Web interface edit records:
• • • •

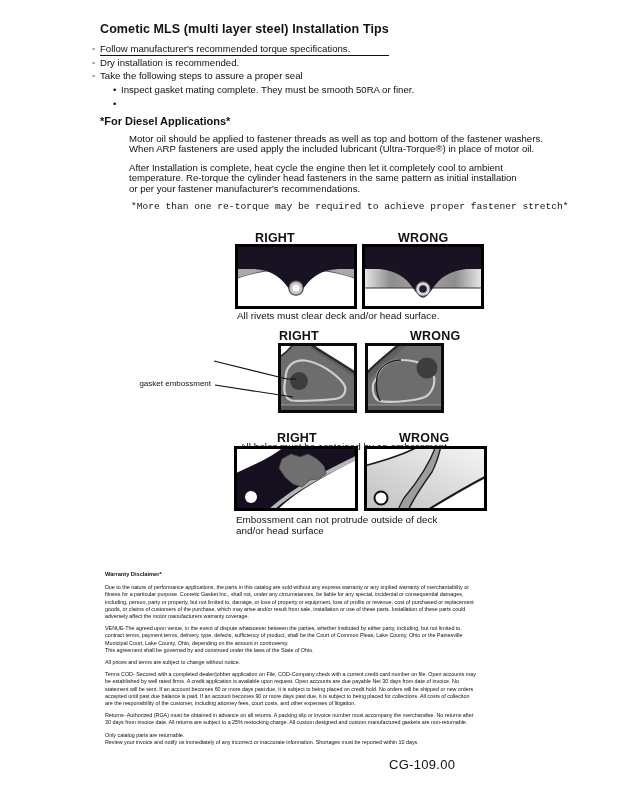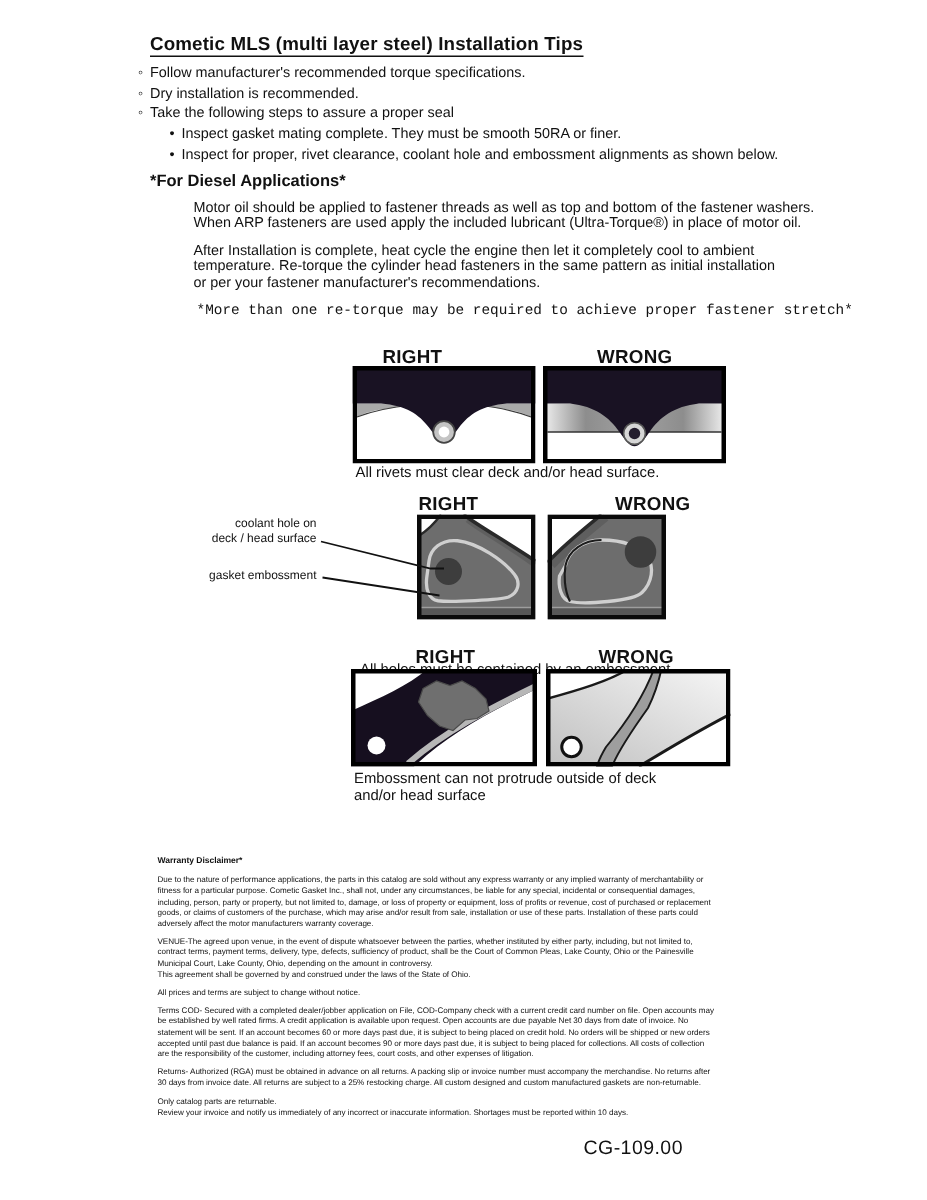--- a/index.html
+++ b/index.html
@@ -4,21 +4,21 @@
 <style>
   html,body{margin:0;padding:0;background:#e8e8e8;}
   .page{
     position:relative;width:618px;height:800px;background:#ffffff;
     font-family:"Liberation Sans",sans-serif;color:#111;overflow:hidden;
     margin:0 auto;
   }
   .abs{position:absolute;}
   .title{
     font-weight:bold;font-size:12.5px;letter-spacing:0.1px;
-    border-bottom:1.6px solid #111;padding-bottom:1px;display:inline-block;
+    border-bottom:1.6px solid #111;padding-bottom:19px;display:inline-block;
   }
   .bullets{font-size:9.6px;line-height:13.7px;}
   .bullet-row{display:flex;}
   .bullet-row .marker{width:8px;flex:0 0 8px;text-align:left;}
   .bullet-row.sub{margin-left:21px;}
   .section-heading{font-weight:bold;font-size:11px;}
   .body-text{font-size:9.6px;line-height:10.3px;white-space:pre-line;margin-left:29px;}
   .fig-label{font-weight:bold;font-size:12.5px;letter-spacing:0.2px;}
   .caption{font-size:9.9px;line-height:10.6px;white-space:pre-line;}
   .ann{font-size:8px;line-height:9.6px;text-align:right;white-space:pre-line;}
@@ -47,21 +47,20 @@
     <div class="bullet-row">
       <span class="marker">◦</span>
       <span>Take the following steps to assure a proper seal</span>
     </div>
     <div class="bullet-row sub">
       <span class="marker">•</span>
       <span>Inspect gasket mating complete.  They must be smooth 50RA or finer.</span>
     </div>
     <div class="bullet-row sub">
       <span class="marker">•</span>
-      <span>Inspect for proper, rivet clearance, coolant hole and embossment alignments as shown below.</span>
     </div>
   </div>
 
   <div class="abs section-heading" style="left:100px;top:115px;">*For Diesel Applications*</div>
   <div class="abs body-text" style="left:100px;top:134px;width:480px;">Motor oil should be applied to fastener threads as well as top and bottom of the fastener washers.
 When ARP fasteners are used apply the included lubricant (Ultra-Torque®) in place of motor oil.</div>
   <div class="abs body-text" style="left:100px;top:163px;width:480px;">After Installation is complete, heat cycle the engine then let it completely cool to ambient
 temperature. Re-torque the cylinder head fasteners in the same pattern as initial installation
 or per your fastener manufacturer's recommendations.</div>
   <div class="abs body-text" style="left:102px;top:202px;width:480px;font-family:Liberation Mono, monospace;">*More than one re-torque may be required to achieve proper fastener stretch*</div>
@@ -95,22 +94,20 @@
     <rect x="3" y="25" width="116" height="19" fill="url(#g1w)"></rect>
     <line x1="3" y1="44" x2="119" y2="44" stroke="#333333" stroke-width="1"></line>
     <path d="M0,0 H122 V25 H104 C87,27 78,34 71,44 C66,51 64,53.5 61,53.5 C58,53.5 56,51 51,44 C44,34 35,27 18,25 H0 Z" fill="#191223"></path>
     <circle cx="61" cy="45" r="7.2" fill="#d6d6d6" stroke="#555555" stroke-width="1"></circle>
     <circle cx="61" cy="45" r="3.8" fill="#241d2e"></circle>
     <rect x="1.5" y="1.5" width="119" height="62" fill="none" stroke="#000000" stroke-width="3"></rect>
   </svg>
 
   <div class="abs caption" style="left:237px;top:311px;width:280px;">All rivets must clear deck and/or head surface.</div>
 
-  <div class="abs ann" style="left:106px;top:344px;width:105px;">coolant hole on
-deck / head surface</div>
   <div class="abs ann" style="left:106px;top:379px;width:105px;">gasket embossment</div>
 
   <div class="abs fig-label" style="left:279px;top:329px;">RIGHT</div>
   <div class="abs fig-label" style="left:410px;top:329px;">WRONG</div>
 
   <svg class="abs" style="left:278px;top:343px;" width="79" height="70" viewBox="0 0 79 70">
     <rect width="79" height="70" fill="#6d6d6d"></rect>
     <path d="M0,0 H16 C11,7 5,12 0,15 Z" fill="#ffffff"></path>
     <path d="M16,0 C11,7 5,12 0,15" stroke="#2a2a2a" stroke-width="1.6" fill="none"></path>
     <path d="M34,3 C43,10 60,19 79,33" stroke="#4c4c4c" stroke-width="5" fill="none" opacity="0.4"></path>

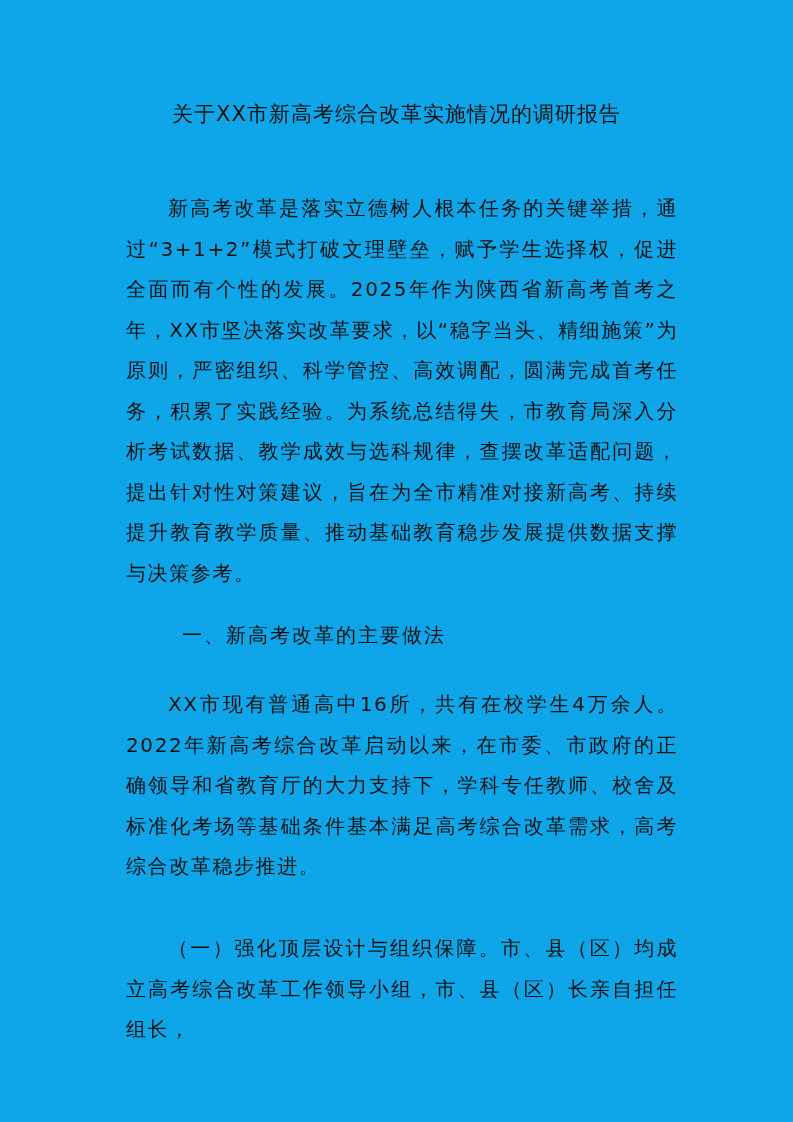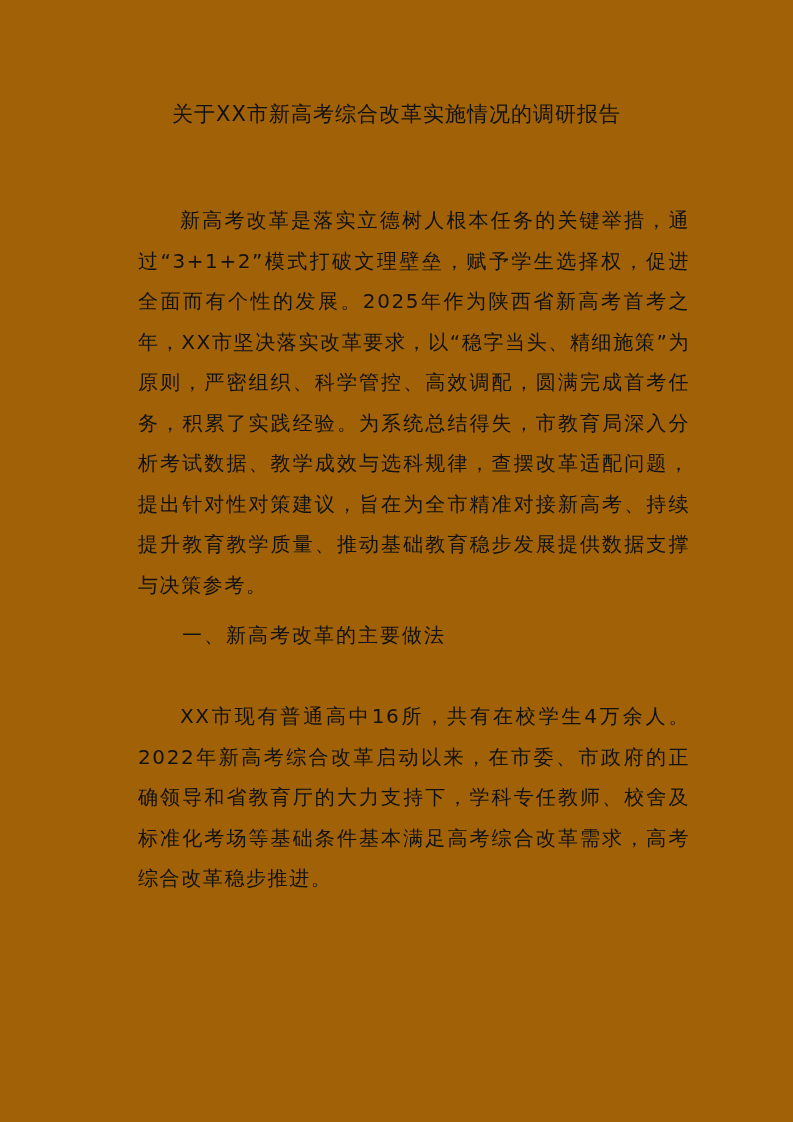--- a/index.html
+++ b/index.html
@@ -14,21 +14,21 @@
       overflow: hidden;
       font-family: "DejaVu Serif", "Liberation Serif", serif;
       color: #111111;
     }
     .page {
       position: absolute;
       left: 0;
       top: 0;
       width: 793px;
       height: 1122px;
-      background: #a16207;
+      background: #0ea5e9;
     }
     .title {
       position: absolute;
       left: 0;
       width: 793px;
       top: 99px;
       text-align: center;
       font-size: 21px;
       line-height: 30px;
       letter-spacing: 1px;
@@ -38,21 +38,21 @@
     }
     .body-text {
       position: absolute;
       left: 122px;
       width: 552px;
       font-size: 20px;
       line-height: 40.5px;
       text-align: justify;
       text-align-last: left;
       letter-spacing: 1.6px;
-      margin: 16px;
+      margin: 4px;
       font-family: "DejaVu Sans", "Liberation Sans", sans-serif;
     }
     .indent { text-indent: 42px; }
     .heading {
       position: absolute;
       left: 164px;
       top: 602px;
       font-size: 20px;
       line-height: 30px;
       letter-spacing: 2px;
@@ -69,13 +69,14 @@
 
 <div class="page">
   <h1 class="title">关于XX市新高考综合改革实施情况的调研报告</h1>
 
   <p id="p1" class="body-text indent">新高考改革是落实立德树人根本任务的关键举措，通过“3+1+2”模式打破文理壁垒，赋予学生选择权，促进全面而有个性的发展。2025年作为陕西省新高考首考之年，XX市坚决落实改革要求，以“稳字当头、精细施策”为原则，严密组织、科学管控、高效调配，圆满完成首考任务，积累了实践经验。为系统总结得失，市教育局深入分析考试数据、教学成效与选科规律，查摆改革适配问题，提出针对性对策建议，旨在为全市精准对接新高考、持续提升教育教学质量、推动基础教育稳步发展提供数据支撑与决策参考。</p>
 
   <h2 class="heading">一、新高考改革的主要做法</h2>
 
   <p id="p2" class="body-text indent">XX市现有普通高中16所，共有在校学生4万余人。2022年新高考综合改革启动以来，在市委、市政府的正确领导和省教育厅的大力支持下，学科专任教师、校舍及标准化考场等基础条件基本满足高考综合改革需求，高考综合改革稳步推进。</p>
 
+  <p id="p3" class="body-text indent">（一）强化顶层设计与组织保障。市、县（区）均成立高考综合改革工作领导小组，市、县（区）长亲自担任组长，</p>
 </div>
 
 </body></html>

• • • •

= TASK =
Filter the records for lines holding the string "letter". Copy each one.

= TASK ANSWER =
     font-weight:bold;font-size:12.5px;letter-spacing:0.1px;
   .fig-label{font-weight:bold;font-size:12.5px;letter-spacing:0.2px;}
       letter-spacing: 1px;
       letter-spacing: 1.6px;
       letter-spacing: 2px;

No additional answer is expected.